Saved entries
'''
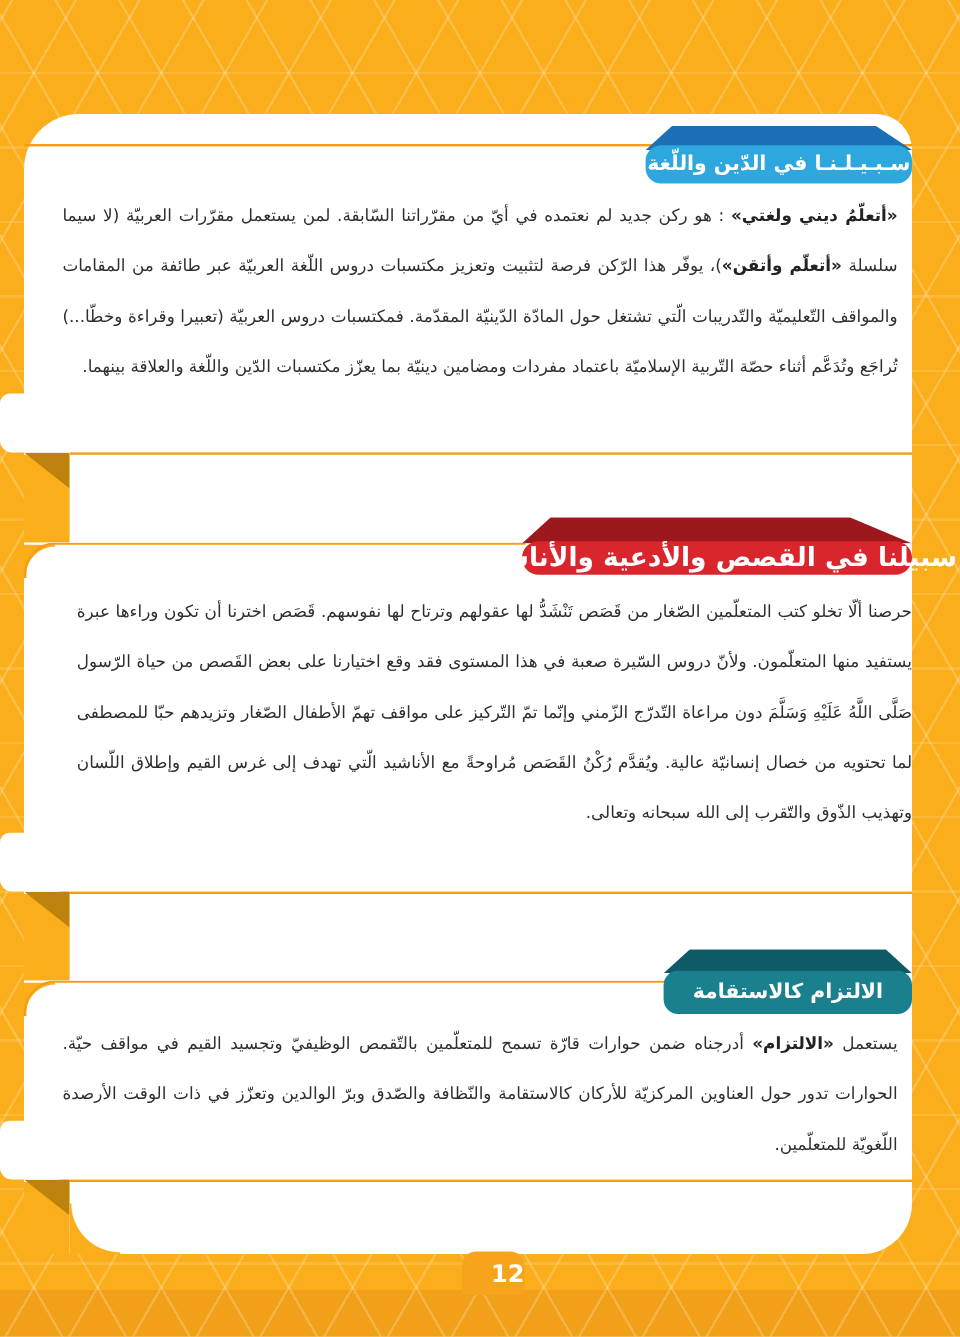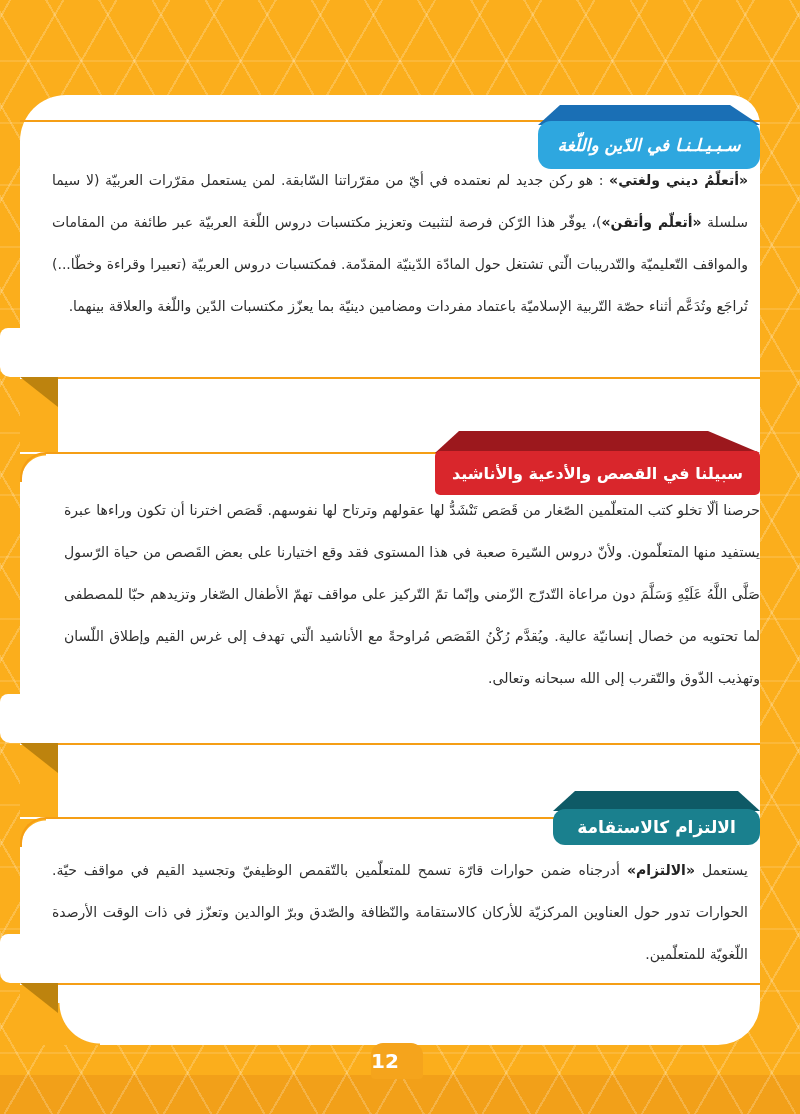--- a/index.html
+++ b/index.html
@@ -61,41 +61,41 @@
   #flare-3{left:0;top:934px;}
 
   
   .banner{direction:rtl;}
   .banner .back{position:absolute;left:0;right:0;top:0;}
   .banner .body{position:absolute;left:0;right:0;display:flex;align-items:center;
     justify-content:center;color:#fff;font-weight:bold;white-space:nowrap;}
   #banner-1{left:538px;top:105px;width:222px;height:54px;}
   #banner-1 .back{height:20px;background:#1A6FB5;
     clip-path:polygon(0 100%,22px 0,calc(100% - 30px) 0,100% 100%);}
-  #banner-1 .body{top:16px;height:48px;background:#2EA7DF;border-radius:13px;font-size:17px;font-style:italic;}
+  #banner-1 .body{top:16px;height:32px;background:#2EA7DF;border-radius:13px;font-size:17px;}
   #banner-2{left:435px;top:431px;width:325px;height:59px;}
   #banner-2 .back{height:22px;background:#9C181D;
     clip-path:polygon(0 100%,24px 0,calc(100% - 52px) 0,100% 100%);}
-  #banner-2 .body{top:20px;height:44px;background:#D9262C;border-radius:5px;font-size:16px;}
+  #banner-2 .body{top:20px;height:28px;background:#D9262C;border-radius:17px;font-size:22px;}
   #banner-3{left:553px;top:791px;width:207px;height:54px;}
   #banner-3 .back{height:20px;background:#0E5A66;
     clip-path:polygon(0 100%,22px 0,calc(100% - 22px) 0,100% 100%);}
   #banner-3 .body{top:18px;height:36px;background:#1A808E;border-radius:12px;font-size:17px;}
 
   
   .para{direction:rtl;text-align:justify;color:#2E2E2E;
     font-size:14px;line-height:42px;}
   #para-1{left:52px;top:159px;width:696px;height:212px;}
   #para-2{left:64px;top:489px;width:696px;height:254px;}
   #para-3{left:52px;top:849px;width:696px;height:130px;}
   .para b{font-weight:bold;color:#222;}
 
   
-  #page-number-tab{left:371px;top:1043px;width:52px;height:36px;background:#F5A41C;
-    border-radius:12px 12px 4px 4px;display:flex;align-items:center;justify-content:flex-start;
+  #page-number-tab{left:385px;top:1043px;width:52px;height:36px;background:#F5A41C;
+    border-radius:12px 12px 4px 4px;display:flex;align-items:center;justify-content:flex-end;
     color:#fff;font-weight:bold;font-size:20px;}
 </style>
 </head>
 <body>
 
 <div id="stage" class="pattern">
 
   <div id="footer-band" class="abs pattern"></div>
 
   <div id="page-body" class="abs"></div>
'''
Your task:
Only the text of the records belongs in your answer, repeated exactly; the pictures stay out.

Reply to the exercise:
--- a/index.html
+++ b/index.html
@@ -61,41 +61,41 @@
   #flare-3{left:0;top:934px;}
 
   
   .banner{direction:rtl;}
   .banner .back{position:absolute;left:0;right:0;top:0;}
   .banner .body{position:absolute;left:0;right:0;display:flex;align-items:center;
     justify-content:center;color:#fff;font-weight:bold;white-space:nowrap;}
   #banner-1{left:538px;top:105px;width:222px;height:54px;}
   #banner-1 .back{height:20px;background:#1A6FB5;
     clip-path:polygon(0 100%,22px 0,calc(100% - 30px) 0,100% 100%);}
-  #banner-1 .body{top:16px;height:48px;background:#2EA7DF;border-radius:13px;font-size:17px;font-style:italic;}
+  #banner-1 .body{top:16px;height:32px;background:#2EA7DF;border-radius:13px;font-size:17px;}
   #banner-2{left:435px;top:431px;width:325px;height:59px;}
   #banner-2 .back{height:22px;background:#9C181D;
     clip-path:polygon(0 100%,24px 0,calc(100% - 52px) 0,100% 100%);}
-  #banner-2 .body{top:20px;height:44px;background:#D9262C;border-radius:5px;font-size:16px;}
+  #banner-2 .body{top:20px;height:28px;background:#D9262C;border-radius:17px;font-size:22px;}
   #banner-3{left:553px;top:791px;width:207px;height:54px;}
   #banner-3 .back{height:20px;background:#0E5A66;
     clip-path:polygon(0 100%,22px 0,calc(100% - 22px) 0,100% 100%);}
   #banner-3 .body{top:18px;height:36px;background:#1A808E;border-radius:12px;font-size:17px;}
 
   
   .para{direction:rtl;text-align:justify;color:#2E2E2E;
     font-size:14px;line-height:42px;}
   #para-1{left:52px;top:159px;width:696px;height:212px;}
   #para-2{left:64px;top:489px;width:696px;height:254px;}
   #para-3{left:52px;top:849px;width:696px;height:130px;}
   .para b{font-weight:bold;color:#222;}
 
   
-  #page-number-tab{left:371px;top:1043px;width:52px;height:36px;background:#F5A41C;
-    border-radius:12px 12px 4px 4px;display:flex;align-items:center;justify-content:flex-start;
+  #page-number-tab{left:385px;top:1043px;width:52px;height:36px;background:#F5A41C;
+    border-radius:12px 12px 4px 4px;display:flex;align-items:center;justify-content:flex-end;
     color:#fff;font-weight:bold;font-size:20px;}
 </style>
 </head>
 <body>
 
 <div id="stage" class="pattern">
 
   <div id="footer-band" class="abs pattern"></div>
 
   <div id="page-body" class="abs"></div>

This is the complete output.